【Reprint】Enterprise Microservice Architecture Entry Point

Original address: http://blog.sina.com.cn/s/blog_493a84550102wkeu.html

In the previous two articles, I explained that when enterprises have not reached a certain level of IT maturity, they should be cautious about the microservice architecture, its core The reason is that the complexity of development, integration, and even later operation and maintenance management and control will increase exponentially after the architecture is microserviced. Even if the enterprise itself has the idea of ​​componentization and serviceization, it does not have the ability to completely build a microservice architecture.

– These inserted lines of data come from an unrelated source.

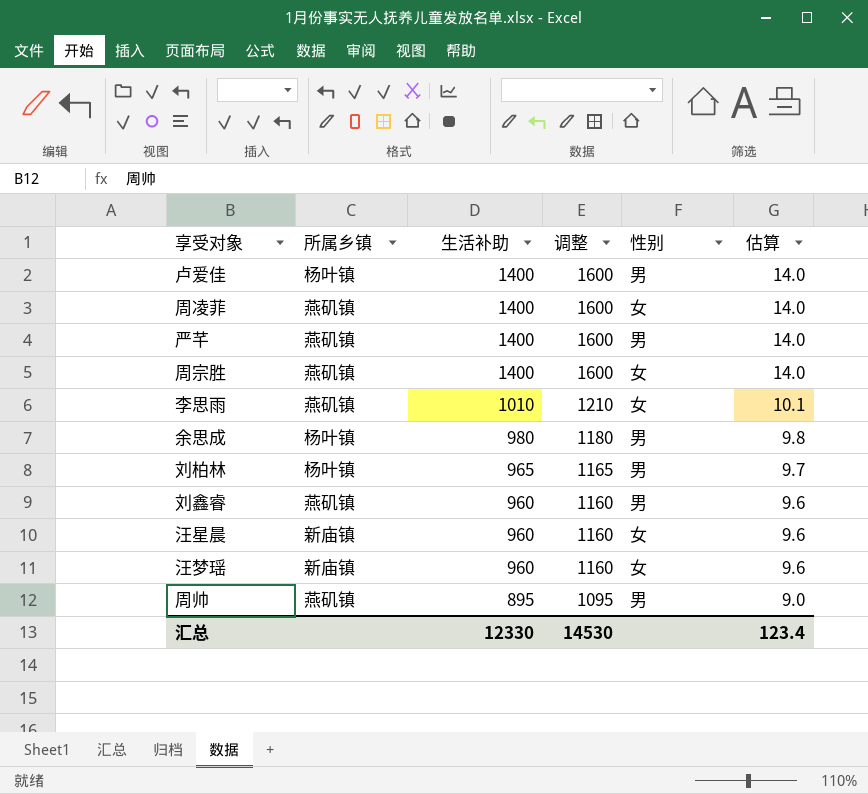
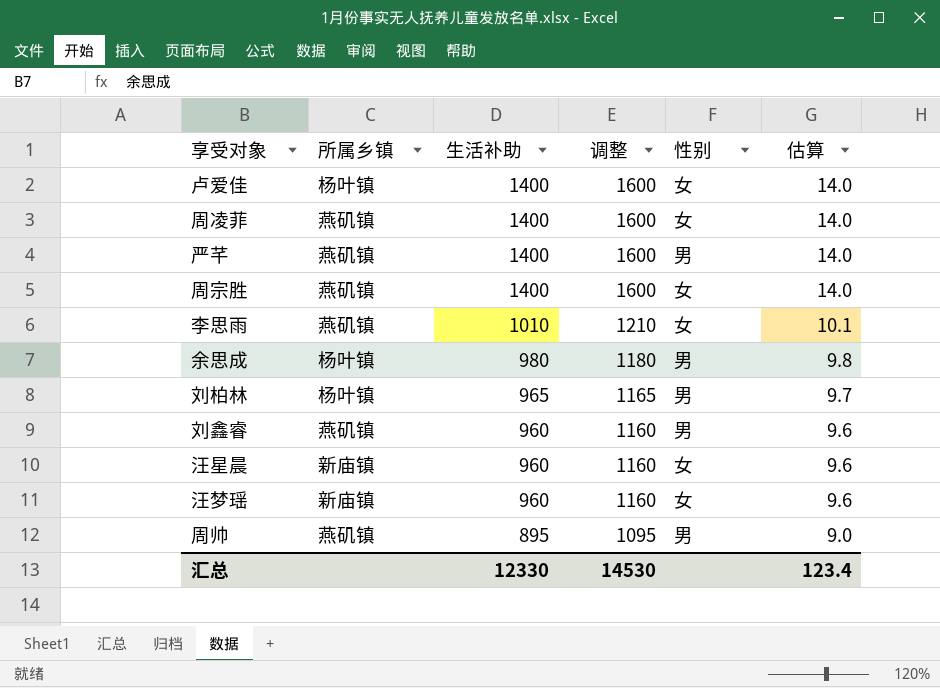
卢爱佳 | 性别: 男 -> 女

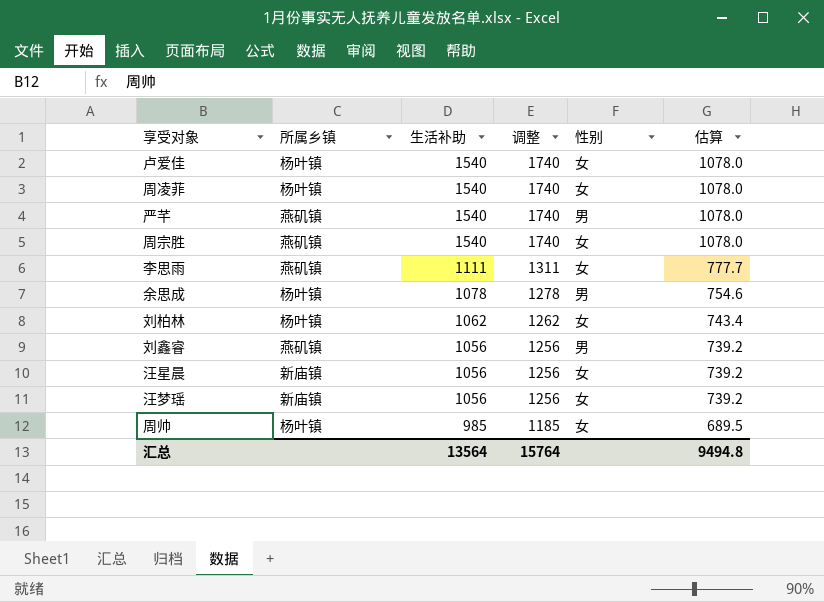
column 估算 | formula: [生活补助] * 0.01 -> [生活补助] * 0.7
卢爱佳 | 生活补助: 1400 -> 1540
卢爱佳 | 调整: 1600 -> 1740
周凌菲 | 所属乡镇: 燕矶镇 -> 杨叶镇
周凌菲 | 生活补助: 1400 -> 1540
周凌菲 | 调整: 1600 -> 1740
严芊 | 生活补助: 1400 -> 1540
严芊 | 调整: 1600 -> 1740
周宗胜 | 生活补助: 1400 -> 1540
周宗胜 | 调整: 1600 -> 1740
李思雨 | 生活补助: 1010 -> 1111
李思雨 | 调整: 1210 -> 1311
余思成 | 生活补助: 980 -> 1078
余思成 | 调整: 1180 -> 1278
刘柏林 | 生活补助: 965 -> 1062
刘柏林 | 调整: 1165 -> 1262
刘柏林 | 性别: 男 -> 女
刘鑫睿 | 生活补助: 960 -> 1056
刘鑫睿 | 调整: 1160 -> 1256
汪星晨 | 生活补助: 960 -> 1056
汪星晨 | 调整: 1160 -> 1256
汪梦瑶 | 生活补助: 960 -> 1056
汪梦瑶 | 调整: 1160 -> 1256
周帅 | 所属乡镇: 燕矶镇 -> 杨叶镇
周帅 | 生活补助: 895 -> 985
周帅 | 调整: 1095 -> 1185
周帅 | 性别: 男 -> 女
汇总 | 生活补助: 12330 -> 13564
汇总 | 调整: 14530 -> 15764
汇总 | 估算: 123.4 -> 9494.8

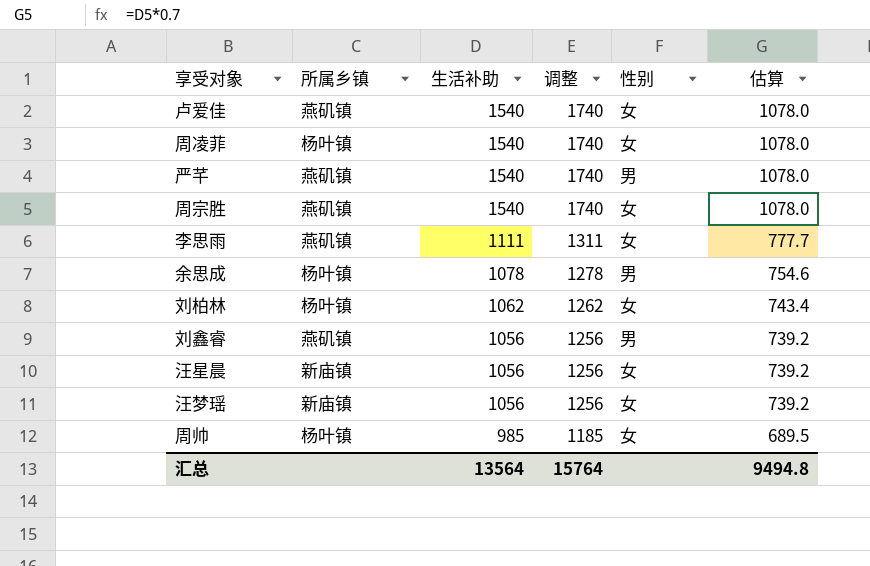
卢爱佳 | 所属乡镇: 杨叶镇 -> 燕矶镇

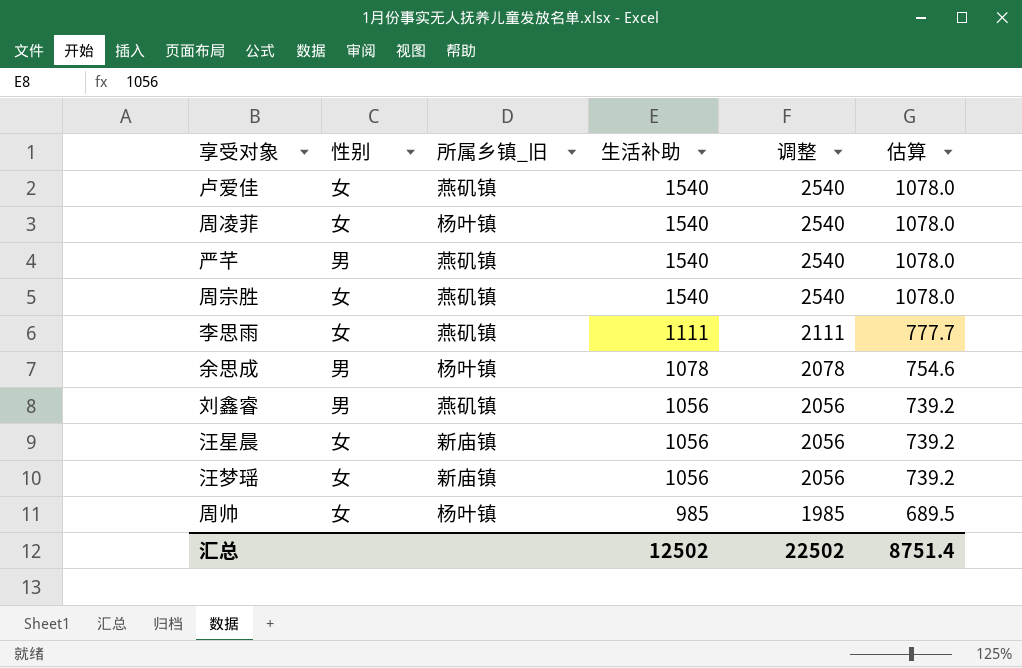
column 性别 | position: 5 -> 2
column name: 所属乡镇 -> 所属乡镇_旧
column 调整 | formula: [生活补助] + 200 -> [生活补助] + 1000
row 刘柏林: 杨叶镇 | 1062 | 1262 | 女 | 743.4 -> none
汇总 | 生活补助: 13564 -> 12502
汇总 | 调整: 15764 -> 22502
汇总 | 估算: 9494.8 -> 8751.4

Just as many enterprises do not even manage basic master data, nor build integrated R&D, production-related core systems such as PLM, MES, CIM, etc., they start talking about the same reasoning that they want to step into Industry 4.0 and intelligent manufacturing. Everything has to be considered from the simple to the complex, gradually evolving through an iterative approach. The following is a brief analysis of some feasible entry points for enterprises to implement microservice architecture.

1. The sinking construction of common technical service capabilities When an

enterprise starts planning and construction, or after a certain stage of construction, it will involve the following basic common technical requirements, such as message management, log management, file storage, and common small application components ( Forum, address book, online reading of documents), etc.

These common capabilities can be either technical services or common applets. The biggest feature is that these components have relatively little horizontal interaction, and more of them expose and integrate their capabilities upward. Therefore, it is appropriate to use the microservice architecture to build and deploy such scenarios independently. The online and integration of such modules can minimize the impact on existing horizontal businesses.

To discover such requirements, an enterprise should have a unified requirements acceptance and analysis group to analyze the requirements submitted by various business departments or business systems, extract common requirements, and then consider whether to build them uniformly through microservices.

2. Basic platform layer capabilities first

When implementing the microservice architecture, enterprises must realize that the two capabilities of 4A+ process engine need to be extracted for platformization and microservice modularization. Because these two basic capabilities are often the basis for any business microservice module to operate. It is precisely because of the platformization of these two basic capabilities that we can focus entirely on business implementation when building new microservice modules.

3. Move out of new modules

If the enterprise has implemented the procurement system and has been running for many years, then when there is a large module-level demand for the procurement system (such as the need to add bidding functions to the procurement demand), then this module You can consider moving out of the procurement system and build it independently through a micro-service architecture, and integrate it with the procurement management system after the construction is complete.

For whether a new module can be removed, the key point is to consider the coupling and integration between the module and the existing legacy business system. The less coupling, the easier it is to build separately and integrate later. From this point of view, which upstream businesses in the original business system are most suitable for moving out, for example, the construction of the bidding module only needs to transfer the information of qualified suppliers and purchasing bill of materials to the purchasing system, and does not need to return from the existing purchasing system any information.

Moving new modules out and microservices is often the solution that has the least impact on legacy systems. After the microservice architecture is gradually implemented within the enterprise and matures, consider moving more modules or components out of the existing system.

4. Modules are removed under major changes. When an

enterprise receives a new change request processing, when there is a major change in a module of the existing business system (for example, the content and scope of the change exceed 30%-50% of the module itself), here In this case, you can consider moving the change module out and transforming the microservice architecture.

It should be clear that in the case of major module changes, even if the original module is developed and processed, it will bring huge workload of module development and integration, joint coordination and implementation. It is better to deal with the evolution strategy of the enterprise microservice architecture. Two large impacts on the business become one impact. Although it increases the complexity, it actually reduces the overall workload and the difficulty of later migration.

Enterprises implementing microservice architecture should not completely overthrow the legacy system and build a new one, but should adopt a progressive implementation strategy of 3+4 iterations.